*** Opening RECORD EXCERPTS ***
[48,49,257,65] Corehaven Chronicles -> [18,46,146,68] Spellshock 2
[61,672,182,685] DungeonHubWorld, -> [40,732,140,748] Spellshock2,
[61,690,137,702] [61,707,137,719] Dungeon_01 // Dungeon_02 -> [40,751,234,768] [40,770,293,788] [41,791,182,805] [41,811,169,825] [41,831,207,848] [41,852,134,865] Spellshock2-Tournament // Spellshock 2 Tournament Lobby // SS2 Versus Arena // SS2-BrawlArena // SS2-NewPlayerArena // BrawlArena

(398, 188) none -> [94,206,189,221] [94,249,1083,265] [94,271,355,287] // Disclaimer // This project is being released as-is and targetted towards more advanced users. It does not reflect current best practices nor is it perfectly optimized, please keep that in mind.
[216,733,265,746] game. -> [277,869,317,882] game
*** Closing RECORD EXCERPTS ***
*** Opening RECORD EXCERPTS ***
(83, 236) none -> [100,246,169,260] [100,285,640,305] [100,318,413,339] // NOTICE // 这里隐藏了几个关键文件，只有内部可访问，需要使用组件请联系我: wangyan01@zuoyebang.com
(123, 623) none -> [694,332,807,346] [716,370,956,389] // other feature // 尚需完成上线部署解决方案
*** Closing RECORD EXCERPTS ***
*** Opening RECORD EXCERPTS ***
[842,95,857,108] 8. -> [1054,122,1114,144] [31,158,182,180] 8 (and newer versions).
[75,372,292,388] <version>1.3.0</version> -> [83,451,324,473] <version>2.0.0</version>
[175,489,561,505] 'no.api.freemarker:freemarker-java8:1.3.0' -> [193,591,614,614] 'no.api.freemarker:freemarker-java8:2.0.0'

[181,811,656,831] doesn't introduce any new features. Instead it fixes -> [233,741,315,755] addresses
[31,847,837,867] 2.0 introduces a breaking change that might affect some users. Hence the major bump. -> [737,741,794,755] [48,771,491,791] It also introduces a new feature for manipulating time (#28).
*** Closing RECORD EXCERPTS ***
* WHAT IS NEEDED: Transcribe the records above exactly, beginning at the line that contains "[48,49,257,65] Corehaven Chronicles" and ending with the line that contains "[216,733,265,746] game. ->", both included, and nothing else.

* EXPECTED ANSWER:
[48,49,257,65] Corehaven Chronicles -> [18,46,146,68] Spellshock 2
[61,672,182,685] DungeonHubWorld, -> [40,732,140,748] Spellshock2,
[61,690,137,702] [61,707,137,719] Dungeon_01 // Dungeon_02 -> [40,751,234,768] [40,770,293,788] [41,791,182,805] [41,811,169,825] [41,831,207,848] [41,852,134,865] Spellshock2-Tournament // Spellshock 2 Tournament Lobby // SS2 Versus Arena // SS2-BrawlArena // SS2-NewPlayerArena // BrawlArena

(398, 188) none -> [94,206,189,221] [94,249,1083,265] [94,271,355,287] // Disclaimer // This project is being released as-is and targetted towards more advanced users. It does not reflect current best practices nor is it perfectly optimized, please keep that in mind.
[216,733,265,746] game. -> [277,869,317,882] game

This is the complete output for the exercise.